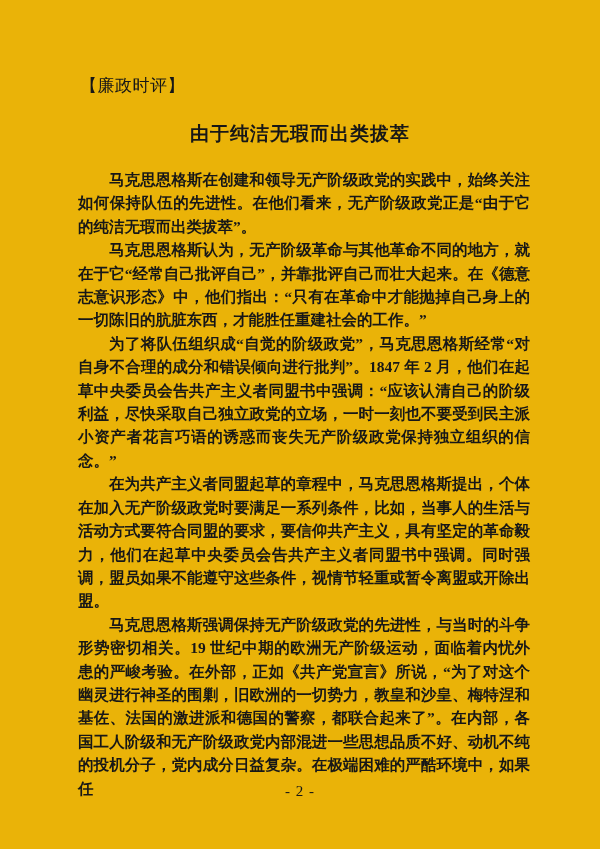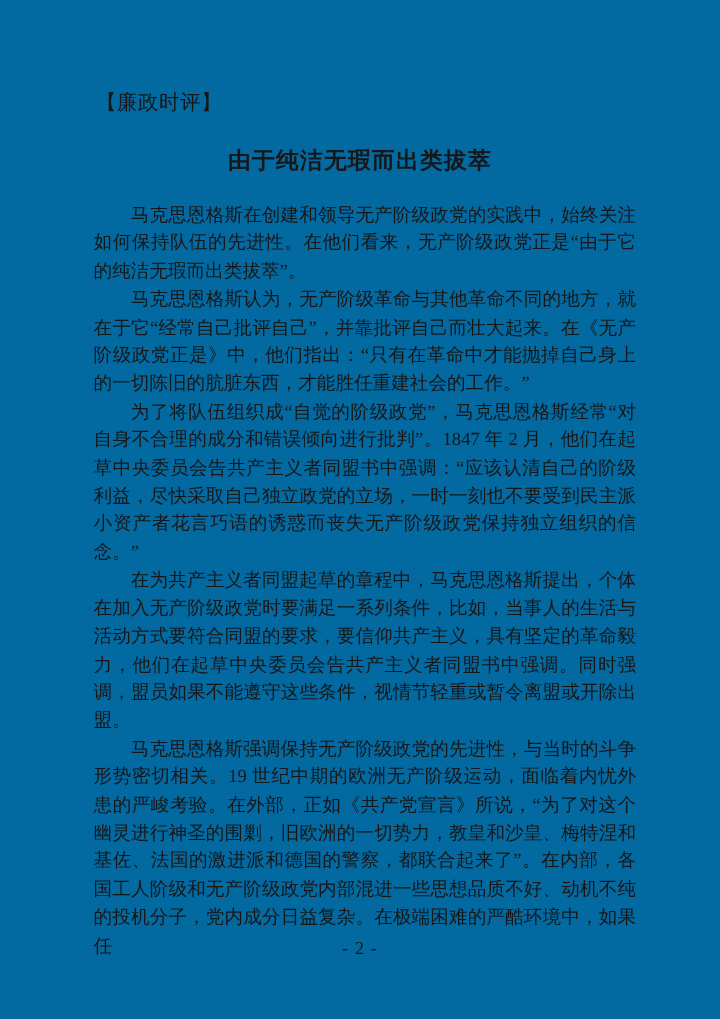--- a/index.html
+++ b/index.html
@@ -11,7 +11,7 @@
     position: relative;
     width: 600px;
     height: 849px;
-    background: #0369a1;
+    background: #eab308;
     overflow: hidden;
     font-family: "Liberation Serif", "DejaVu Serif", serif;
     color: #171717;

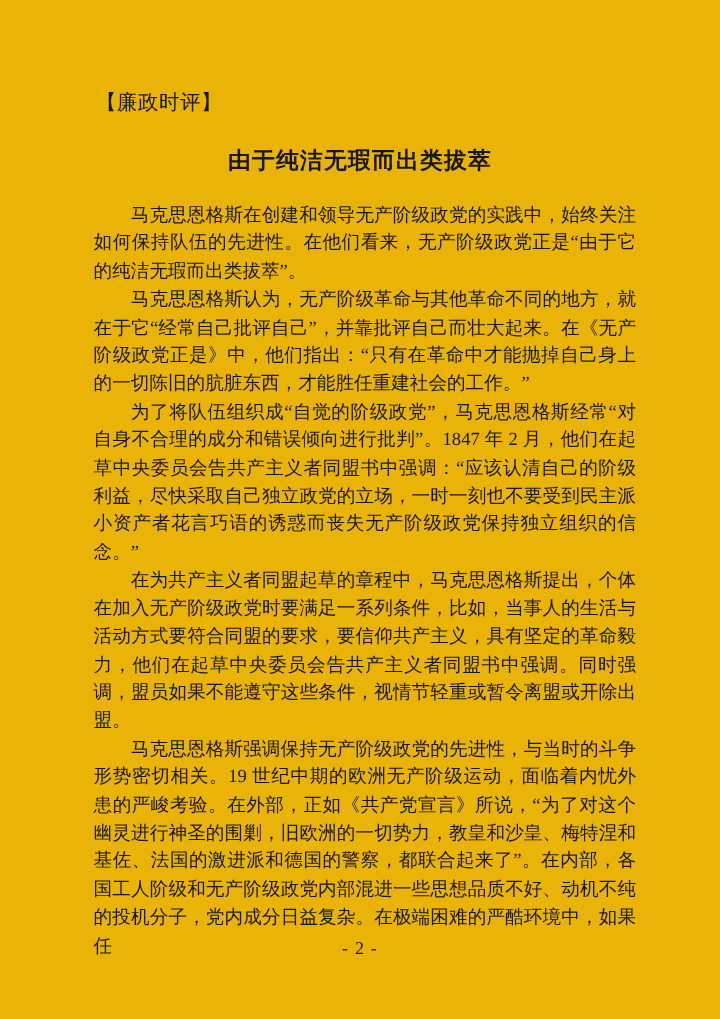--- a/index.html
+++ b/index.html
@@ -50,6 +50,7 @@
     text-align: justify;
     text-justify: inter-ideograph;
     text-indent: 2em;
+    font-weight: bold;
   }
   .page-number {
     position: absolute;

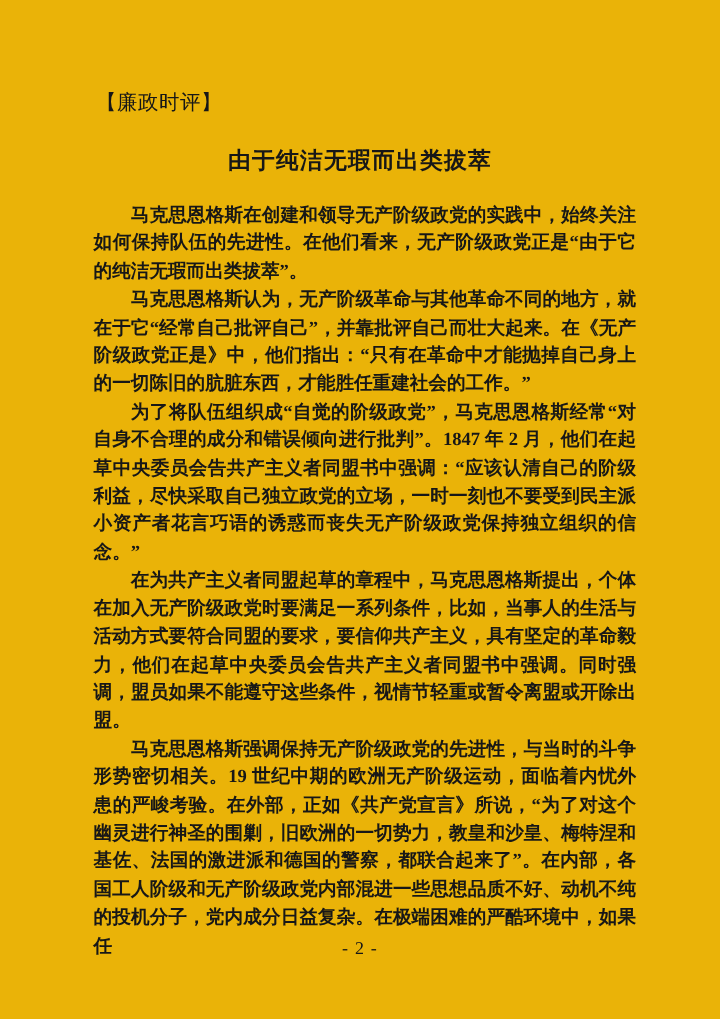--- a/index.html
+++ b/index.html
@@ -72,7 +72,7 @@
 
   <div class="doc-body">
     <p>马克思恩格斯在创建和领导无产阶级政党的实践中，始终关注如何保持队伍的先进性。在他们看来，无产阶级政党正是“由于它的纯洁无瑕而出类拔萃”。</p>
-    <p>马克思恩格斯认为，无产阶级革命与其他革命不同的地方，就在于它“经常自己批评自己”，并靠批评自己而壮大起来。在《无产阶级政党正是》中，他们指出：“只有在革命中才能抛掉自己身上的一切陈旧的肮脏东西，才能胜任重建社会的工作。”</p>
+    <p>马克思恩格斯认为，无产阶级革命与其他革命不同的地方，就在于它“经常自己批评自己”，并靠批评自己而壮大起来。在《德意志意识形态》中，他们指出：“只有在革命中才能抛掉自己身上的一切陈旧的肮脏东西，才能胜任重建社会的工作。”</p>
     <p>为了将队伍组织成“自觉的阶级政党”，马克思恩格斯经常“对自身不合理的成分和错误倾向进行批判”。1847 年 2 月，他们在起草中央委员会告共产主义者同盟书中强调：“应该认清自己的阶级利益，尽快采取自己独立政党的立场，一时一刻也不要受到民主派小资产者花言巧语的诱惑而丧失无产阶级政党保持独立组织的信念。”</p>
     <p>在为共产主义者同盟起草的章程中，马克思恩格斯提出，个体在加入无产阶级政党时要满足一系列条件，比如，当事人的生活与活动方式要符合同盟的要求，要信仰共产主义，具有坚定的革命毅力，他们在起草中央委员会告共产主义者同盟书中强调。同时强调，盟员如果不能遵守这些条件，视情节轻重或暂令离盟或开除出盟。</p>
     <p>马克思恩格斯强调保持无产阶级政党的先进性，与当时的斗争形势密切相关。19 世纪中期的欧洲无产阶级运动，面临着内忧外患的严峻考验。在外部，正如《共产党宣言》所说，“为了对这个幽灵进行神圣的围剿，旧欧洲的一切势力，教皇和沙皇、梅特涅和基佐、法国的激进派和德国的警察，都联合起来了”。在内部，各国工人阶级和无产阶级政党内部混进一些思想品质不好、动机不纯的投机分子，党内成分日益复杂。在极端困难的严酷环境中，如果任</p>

☆ ☆ ☆ ☆

## Task goal:
Pictures excluded, repeat the material above from its first line through the line containing "color: #171717;", both included.

## Solution below:
--- a/index.html
+++ b/index.html
@@ -11,7 +11,7 @@
     position: relative;
     width: 600px;
     height: 849px;
-    background: #0369a1;
+    background: #eab308;
     overflow: hidden;
     font-family: "Liberation Serif", "DejaVu Serif", serif;
     color: #171717;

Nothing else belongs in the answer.